» **Supplied data**
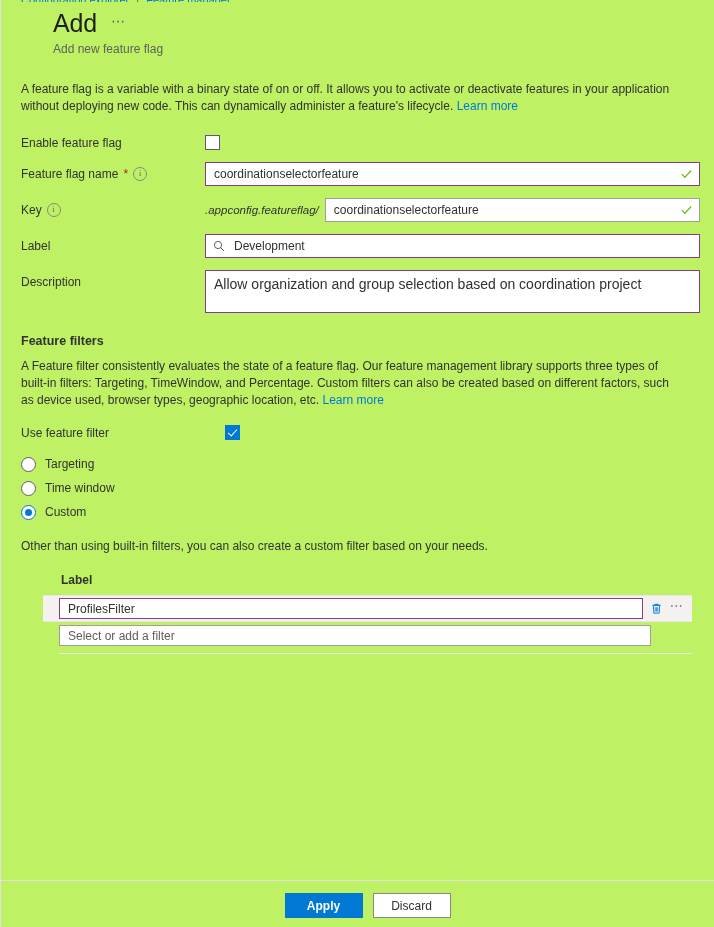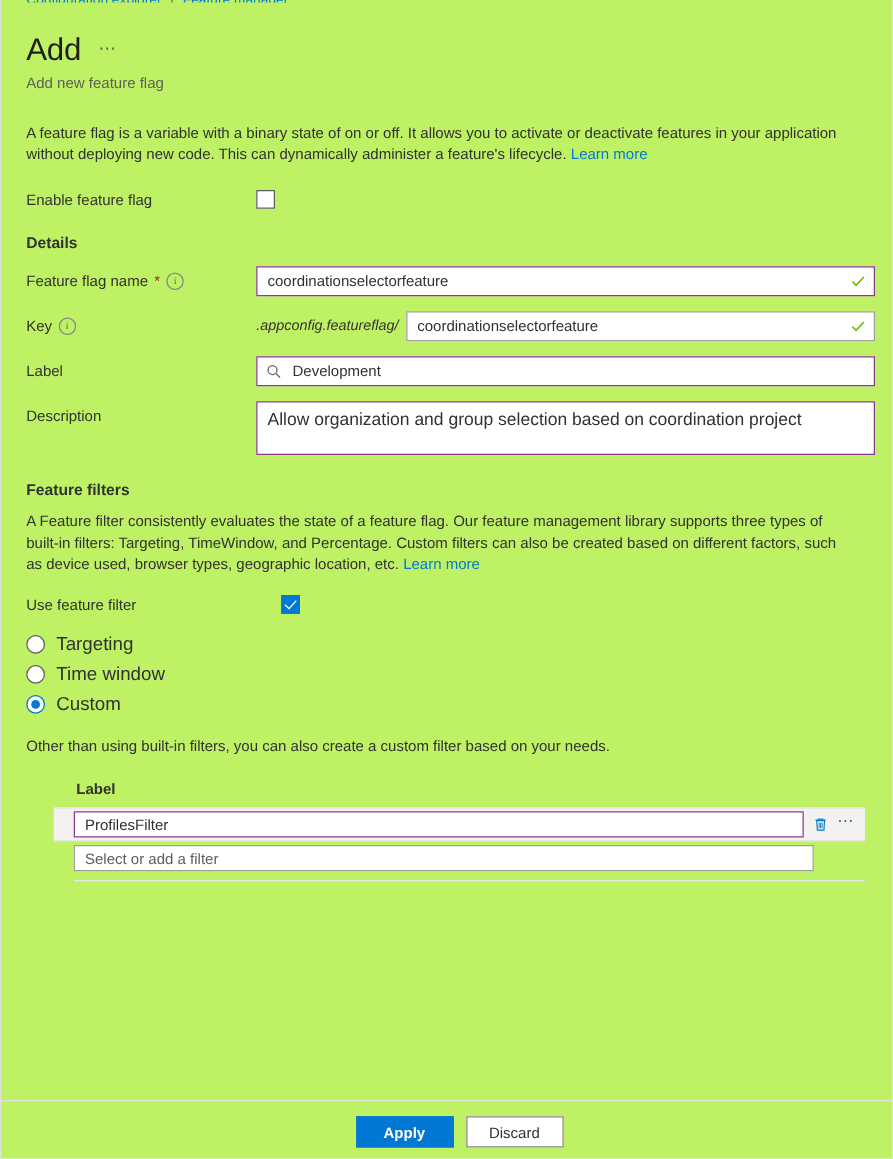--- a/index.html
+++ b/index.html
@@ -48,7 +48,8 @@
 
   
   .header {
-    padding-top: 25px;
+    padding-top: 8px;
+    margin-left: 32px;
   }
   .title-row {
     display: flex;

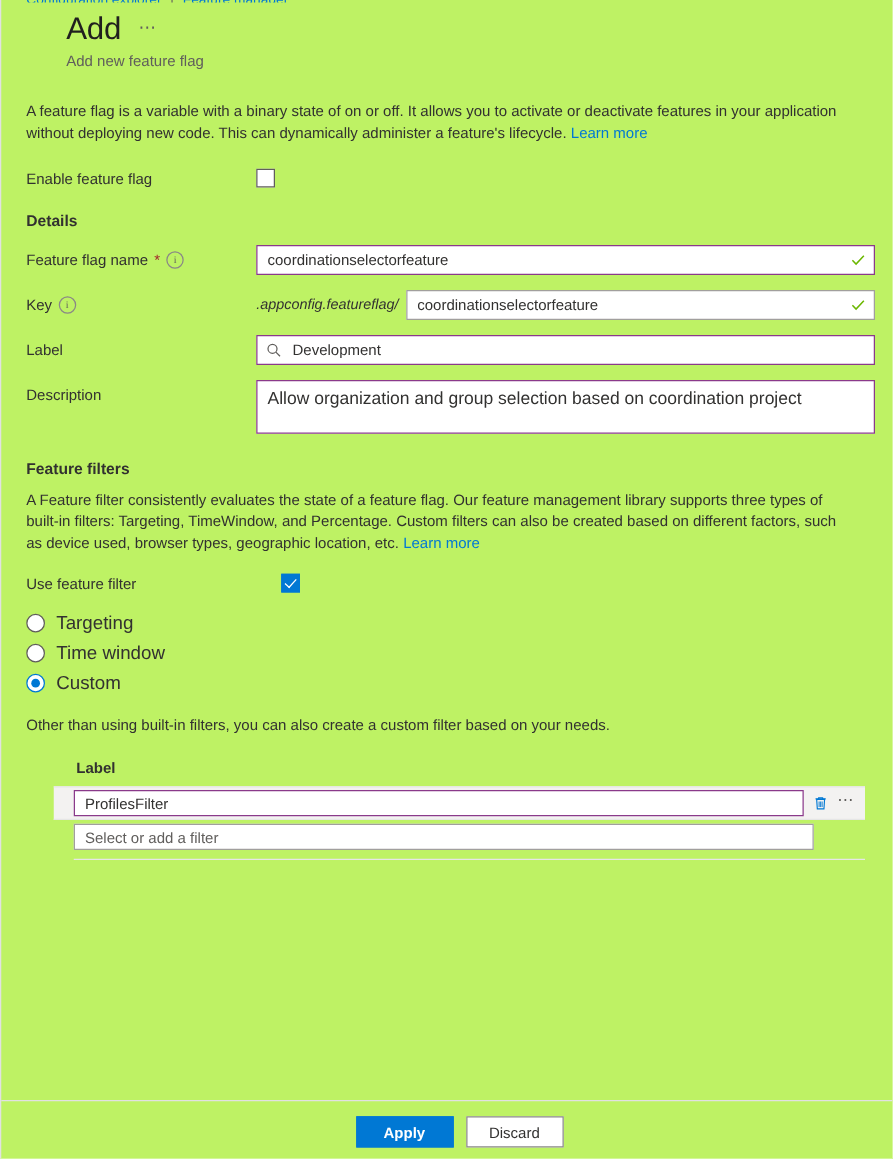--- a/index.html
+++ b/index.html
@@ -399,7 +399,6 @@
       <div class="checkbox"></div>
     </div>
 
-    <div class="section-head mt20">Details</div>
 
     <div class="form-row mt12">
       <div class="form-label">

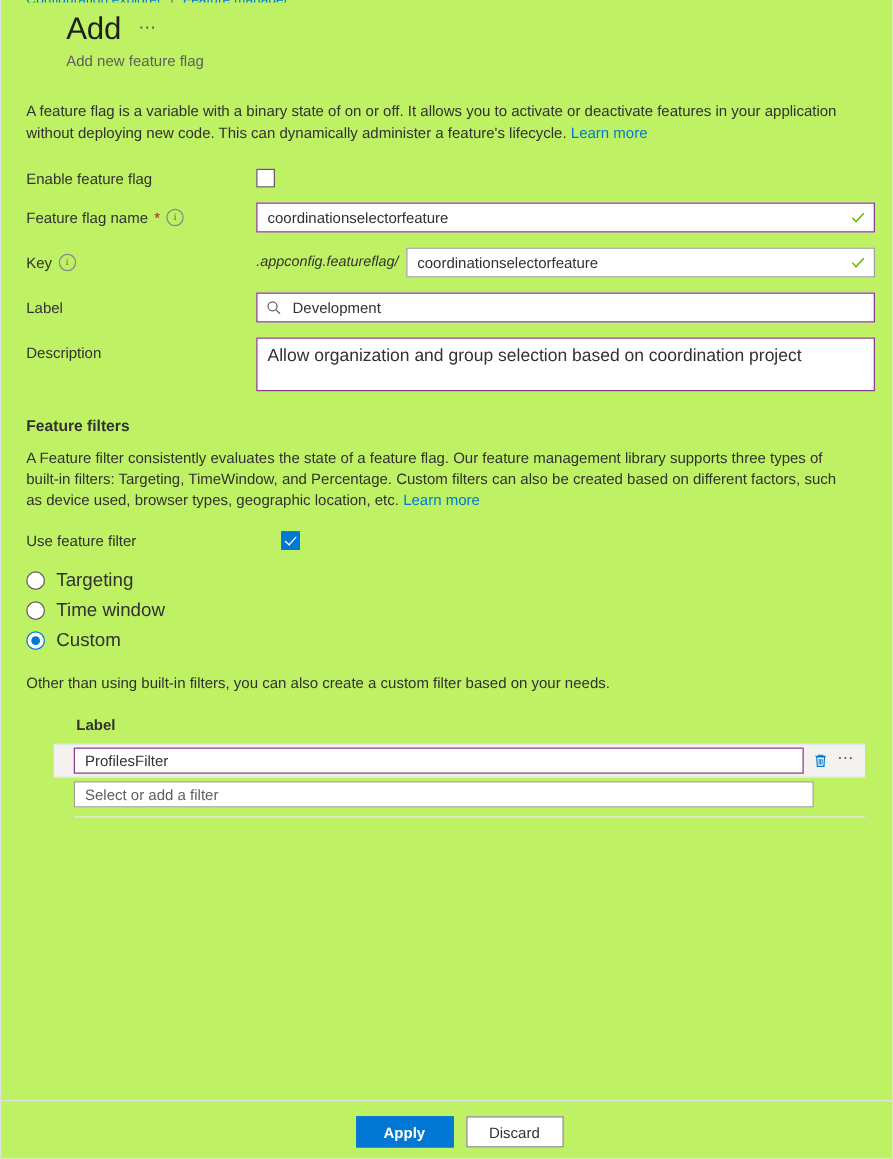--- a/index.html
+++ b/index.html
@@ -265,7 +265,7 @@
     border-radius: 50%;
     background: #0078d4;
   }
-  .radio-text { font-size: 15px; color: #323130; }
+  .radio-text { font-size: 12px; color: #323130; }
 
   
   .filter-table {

» **Task to carry out**
Recreate the listing above word for word, dropping each picture it contains.

» **Task result**
--- a/index.html
+++ b/index.html
@@ -48,7 +48,8 @@
 
   
   .header {
-    padding-top: 25px;
+    padding-top: 8px;
+    margin-left: 32px;
   }
   .title-row {
     display: flex;

--- a/index.html
+++ b/index.html
@@ -399,7 +399,6 @@
       <div class="checkbox"></div>
     </div>
 
-    <div class="section-head mt20">Details</div>
 
     <div class="form-row mt12">
       <div class="form-label">

--- a/index.html
+++ b/index.html
@@ -265,7 +265,7 @@
     border-radius: 50%;
     background: #0078d4;
   }
-  .radio-text { font-size: 15px; color: #323130; }
+  .radio-text { font-size: 12px; color: #323130; }
 
   
   .filter-table {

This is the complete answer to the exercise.